[Opening Listed entries section]

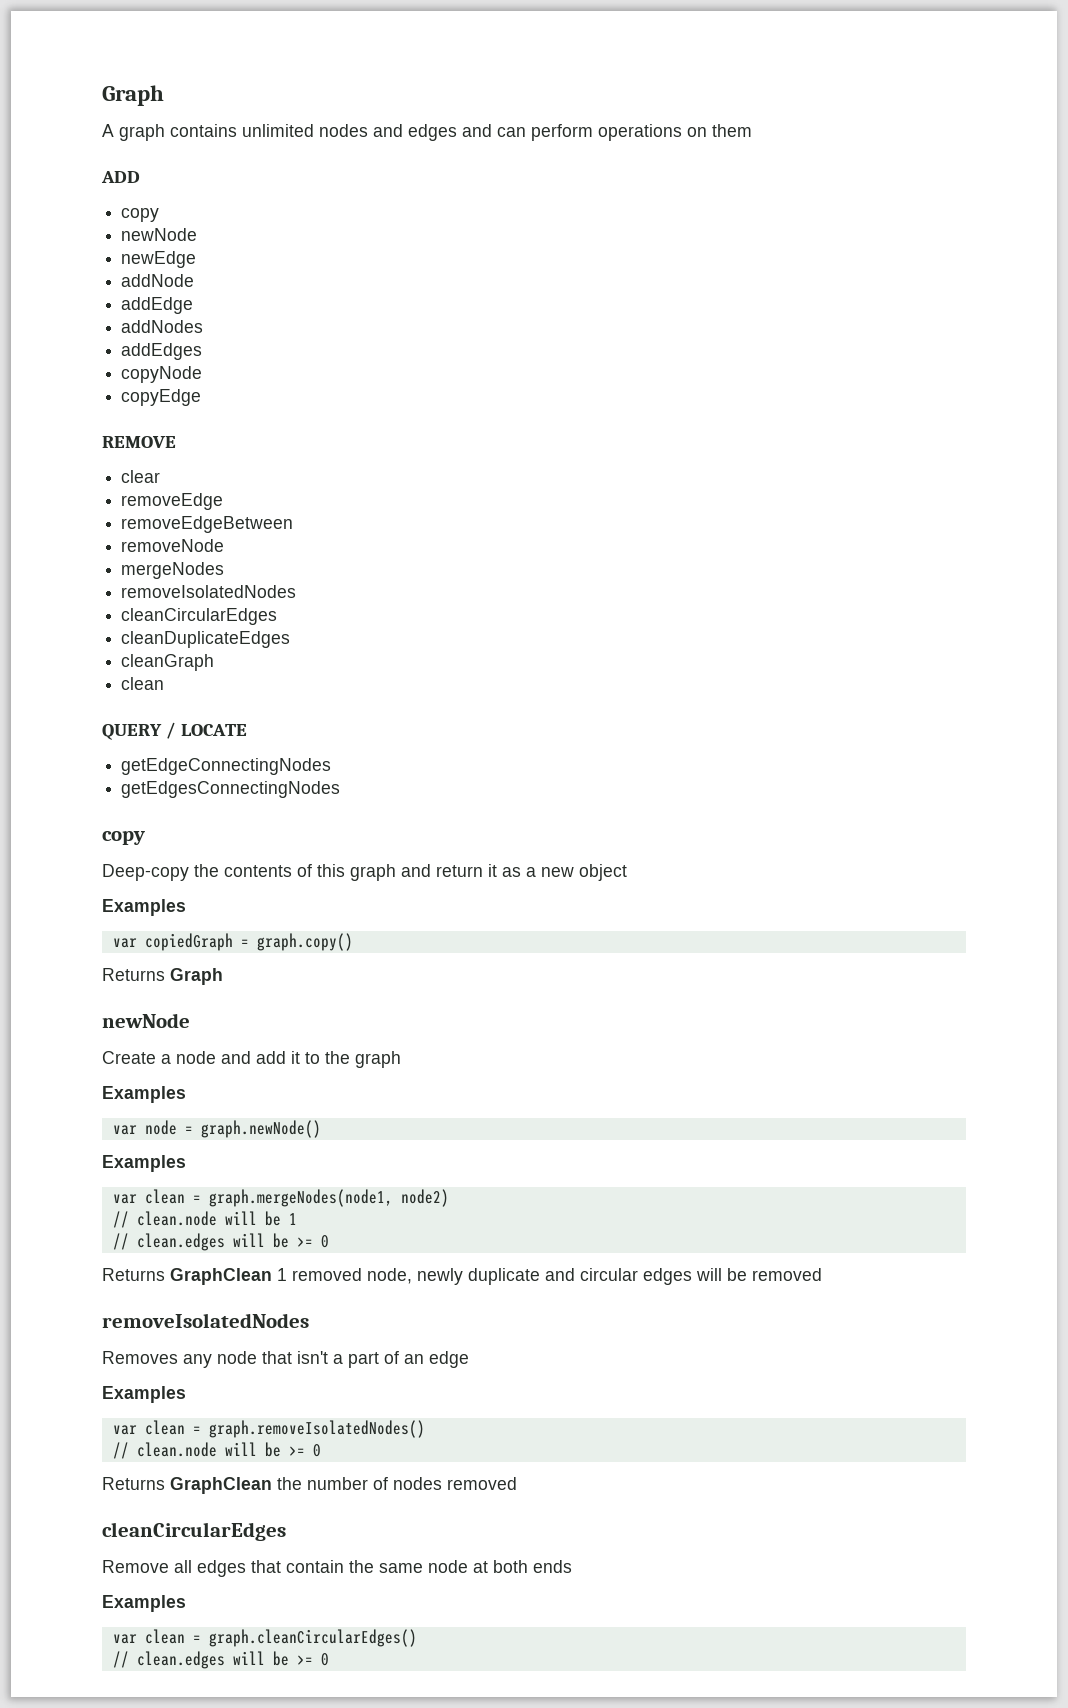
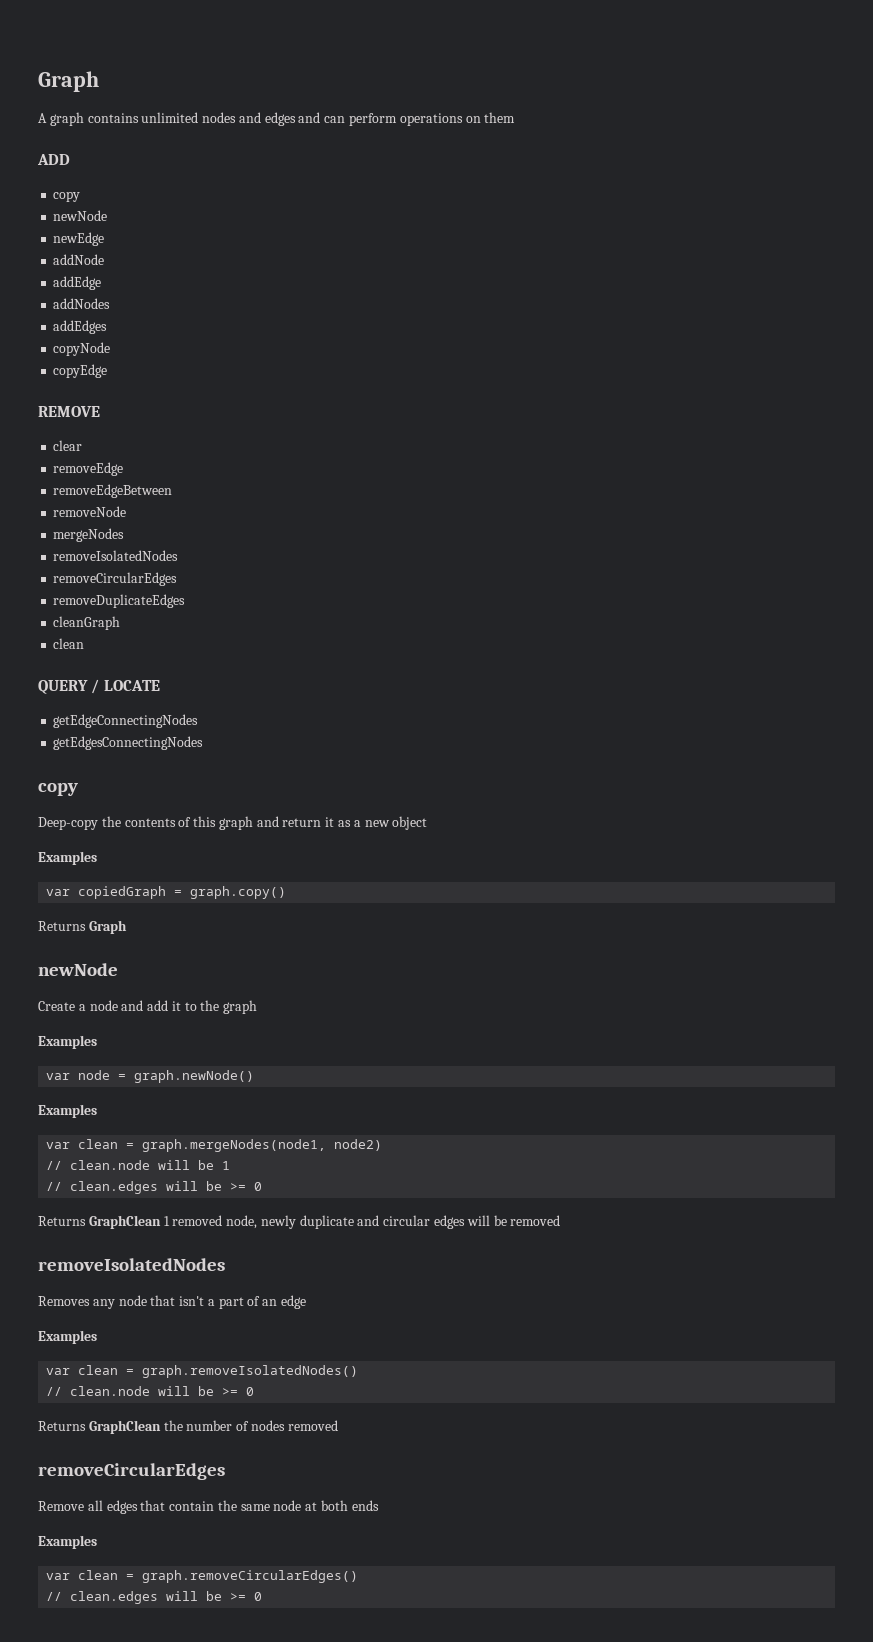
  mergeNodes
  removeIsolatedNodes
- cleanCircularEdges
- cleanDuplicateEdges
+ removeCircularEdges
+ removeDuplicateEdges
  Returns GraphClean the number of nodes removed
- cleanCircularEdges
+ removeCircularEdges
- var clean = graph.cleanCircularEdges()
+ var clean = graph.removeCircularEdges()

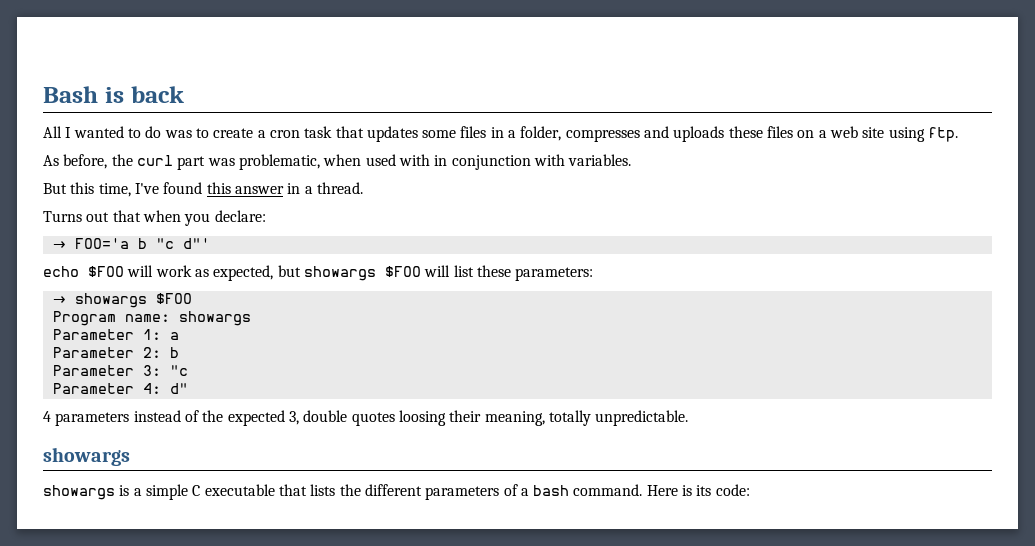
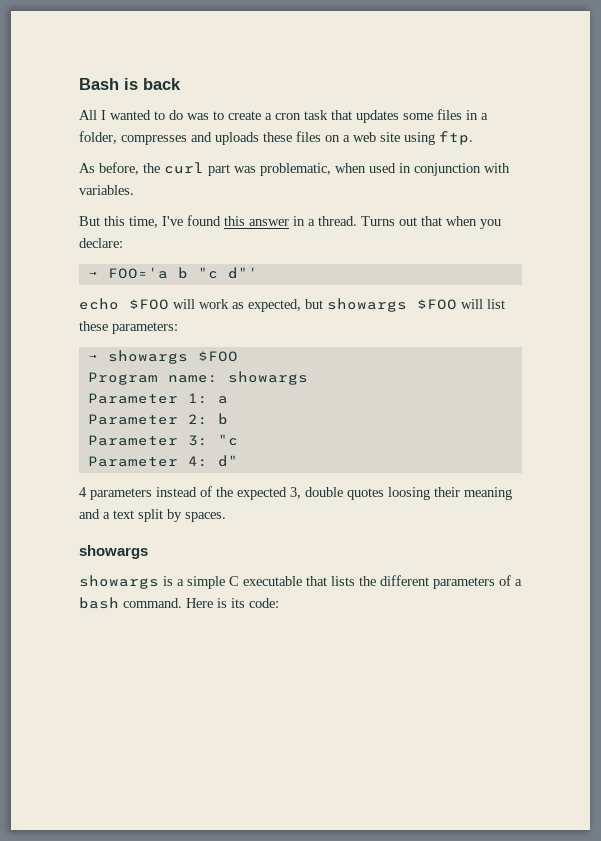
- As before, the curl part was problematic, when used with in conjunction with variables.
+ As before, the curl part was problematic, when used in conjunction with variables.
- But this time, I've found this answer in a thread.
- Turns out that when you declare:
+ But this time, I've found this answer in a thread. Turns out that when you declare:
- 4 parameters instead of the expected 3, double quotes loosing their meaning, totally unpredictable.
+ 4 parameters instead of the expected 3, double quotes loosing their meaning and a text split by spaces.

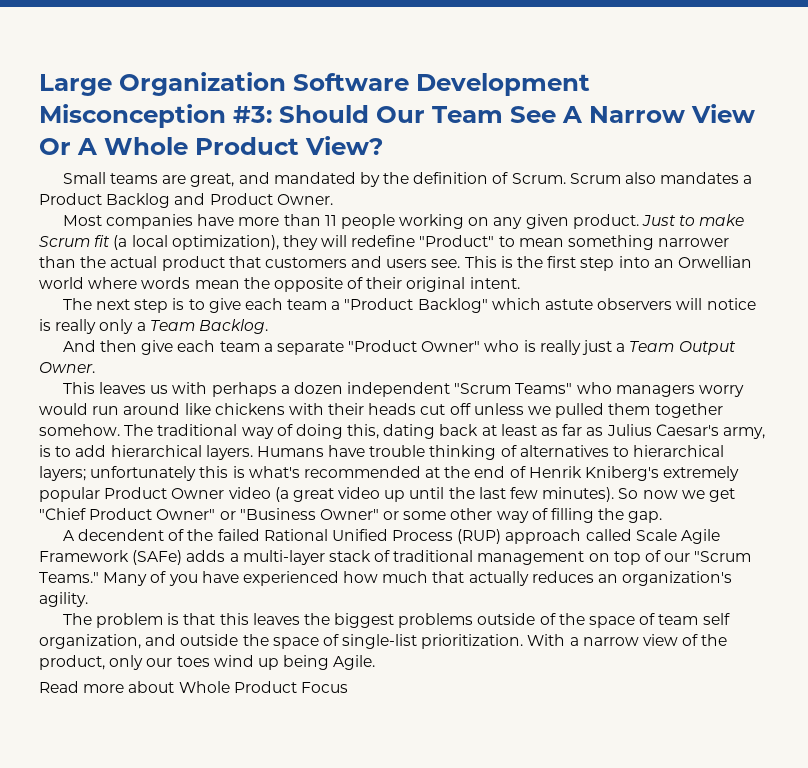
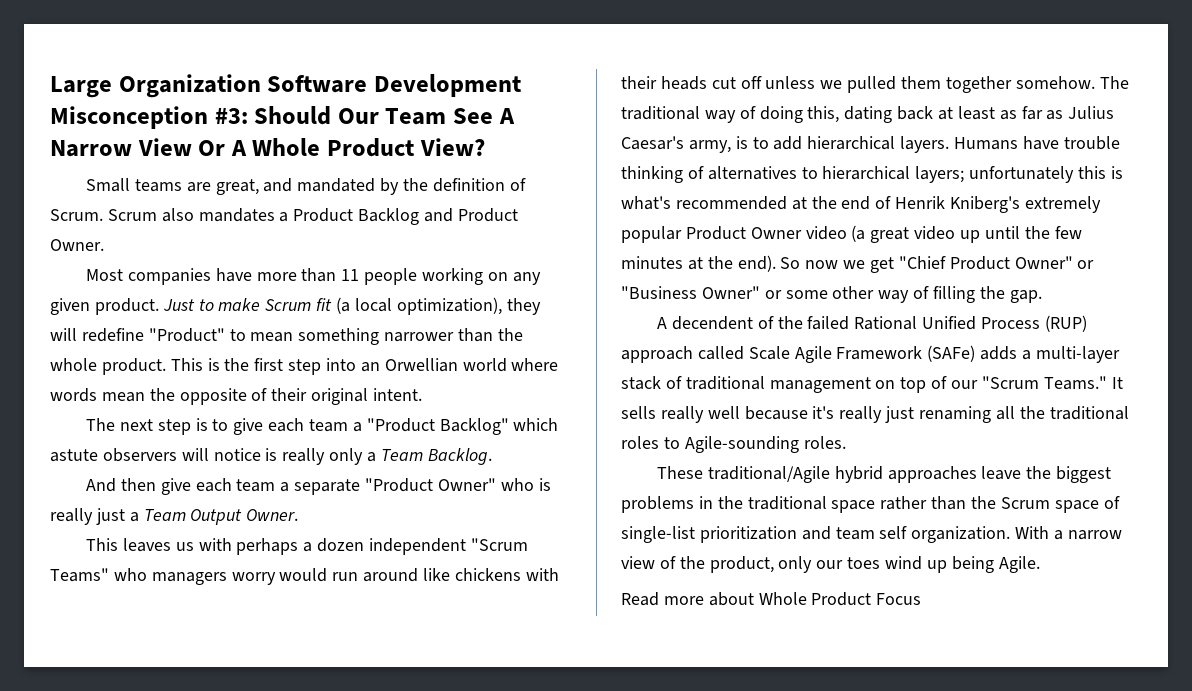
- Just to make Scrum fit (a local optimization), they will redefine "Product" to mean something narrower than the actual product that customers and users see.
+ Just to make Scrum fit (a local optimization), they will redefine "Product" to mean something narrower than the whole product.
- Humans have trouble thinking of alternatives to hierarchical layers; unfortunately this is what's recommended at the end of Henrik Kniberg's extremely popular Product Owner video (a great video up until the last few minutes).
+ Humans have trouble thinking of alternatives to hierarchical layers; unfortunately this is what's recommended at the end of Henrik Kniberg's extremely popular Product Owner video (a great video up until the few minutes at the end).
- Many of you have experienced how much that actually reduces an organization's agility.
- The problem is that this leaves the biggest problems outside of the space of team self organization, and outside the space of single-list prioritization.
+ It sells really well because it's really just renaming all the traditional roles to Agile-sounding roles.
+ These traditional/Agile hybrid approaches leave the biggest problems in the traditional space rather than the Scrum space of single-list prioritization and team self organization.

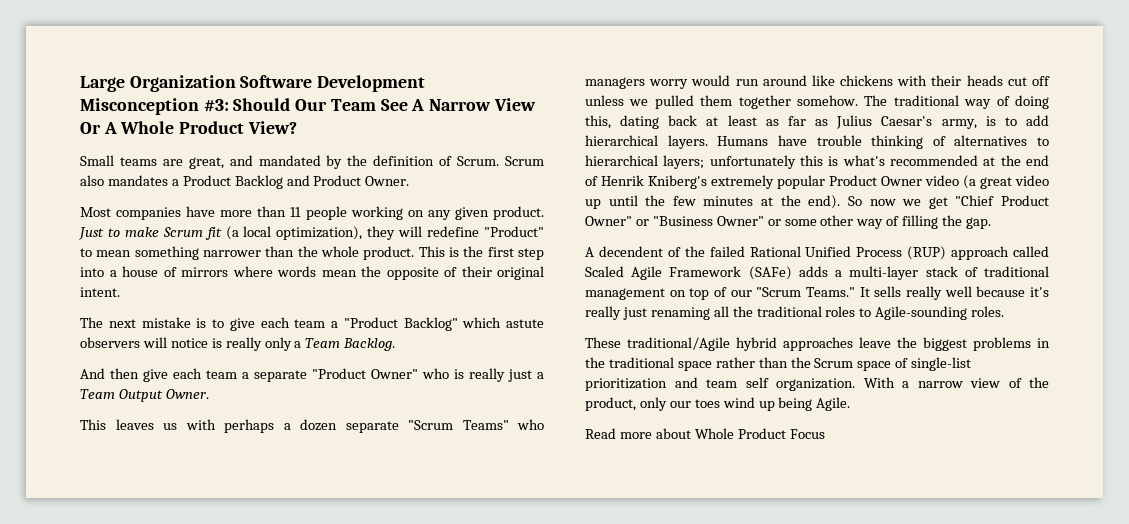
- This is the first step into an Orwellian world where words mean the opposite of their original intent.
+ This is the first step into a house of mirrors where words mean the opposite of their original intent.
- The next step is to give each team a "Product Backlog" which astute observers will notice is really only a Team Backlog.
+ The next mistake is to give each team a "Product Backlog" which astute observers will notice is really only a Team Backlog.
- This leaves us with perhaps a dozen independent "Scrum Teams" who managers worry would run around like chickens with their heads cut off unless we pulled them together somehow.
+ This leaves us with perhaps a dozen separate "Scrum Teams" who managers worry would run around like chickens with their heads cut off unless we pulled them together somehow.
- A decendent of the failed Rational Unified Process (RUP) approach called Scale Agile Framework (SAFe) adds a multi-layer stack of traditional management on top of our "Scrum Teams."
+ A decendent of the failed Rational Unified Process (RUP) approach called Scaled Agile Framework (SAFe) adds a multi-layer stack of traditional management on top of our "Scrum Teams."

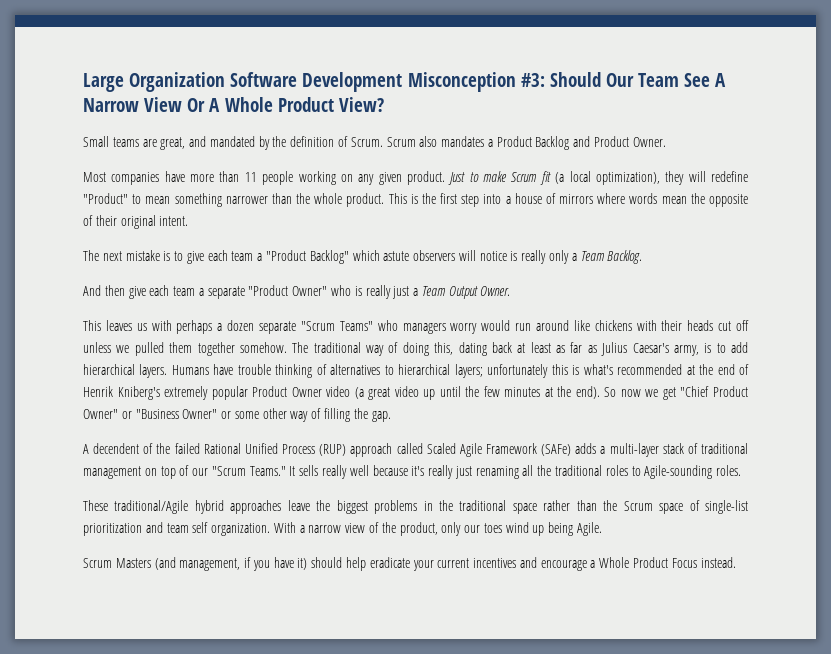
- Read more about Whole Product Focus
+ Scrum Masters (and management, if you have it) should help eradicate your current incentives and encourage a Whole Product Focus instead.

[Closing Listed entries section]

Task to carry out:
Quote the records above in full, dropping each picture.

Solution:
  mergeNodes
  removeIsolatedNodes
- cleanCircularEdges
- cleanDuplicateEdges
+ removeCircularEdges
+ removeDuplicateEdges
  Returns GraphClean the number of nodes removed
- cleanCircularEdges
+ removeCircularEdges
- var clean = graph.cleanCircularEdges()
+ var clean = graph.removeCircularEdges()

- As before, the curl part was problematic, when used with in conjunction with variables.
+ As before, the curl part was problematic, when used in conjunction with variables.
- But this time, I've found this answer in a thread.
- Turns out that when you declare:
+ But this time, I've found this answer in a thread. Turns out that when you declare:
- 4 parameters instead of the expected 3, double quotes loosing their meaning, totally unpredictable.
+ 4 parameters instead of the expected 3, double quotes loosing their meaning and a text split by spaces.

- Just to make Scrum fit (a local optimization), they will redefine "Product" to mean something narrower than the actual product that customers and users see.
+ Just to make Scrum fit (a local optimization), they will redefine "Product" to mean something narrower than the whole product.
- Humans have trouble thinking of alternatives to hierarchical layers; unfortunately this is what's recommended at the end of Henrik Kniberg's extremely popular Product Owner video (a great video up until the last few minutes).
+ Humans have trouble thinking of alternatives to hierarchical layers; unfortunately this is what's recommended at the end of Henrik Kniberg's extremely popular Product Owner video (a great video up until the few minutes at the end).
- Many of you have experienced how much that actually reduces an organization's agility.
- The problem is that this leaves the biggest problems outside of the space of team self organization, and outside the space of single-list prioritization.
+ It sells really well because it's really just renaming all the traditional roles to Agile-sounding roles.
+ These traditional/Agile hybrid approaches leave the biggest problems in the traditional space rather than the Scrum space of single-list prioritization and team self organization.

- This is the first step into an Orwellian world where words mean the opposite of their original intent.
+ This is the first step into a house of mirrors where words mean the opposite of their original intent.
- The next step is to give each team a "Product Backlog" which astute observers will notice is really only a Team Backlog.
+ The next mistake is to give each team a "Product Backlog" which astute observers will notice is really only a Team Backlog.
- This leaves us with perhaps a dozen independent "Scrum Teams" who managers worry would run around like chickens with their heads cut off unless we pulled them together somehow.
+ This leaves us with perhaps a dozen separate "Scrum Teams" who managers worry would run around like chickens with their heads cut off unless we pulled them together somehow.
- A decendent of the failed Rational Unified Process (RUP) approach called Scale Agile Framework (SAFe) adds a multi-layer stack of traditional management on top of our "Scrum Teams."
+ A decendent of the failed Rational Unified Process (RUP) approach called Scaled Agile Framework (SAFe) adds a multi-layer stack of traditional management on top of our "Scrum Teams."

- Read more about Whole Product Focus
+ Scrum Masters (and management, if you have it) should help eradicate your current incentives and encourage a Whole Product Focus instead.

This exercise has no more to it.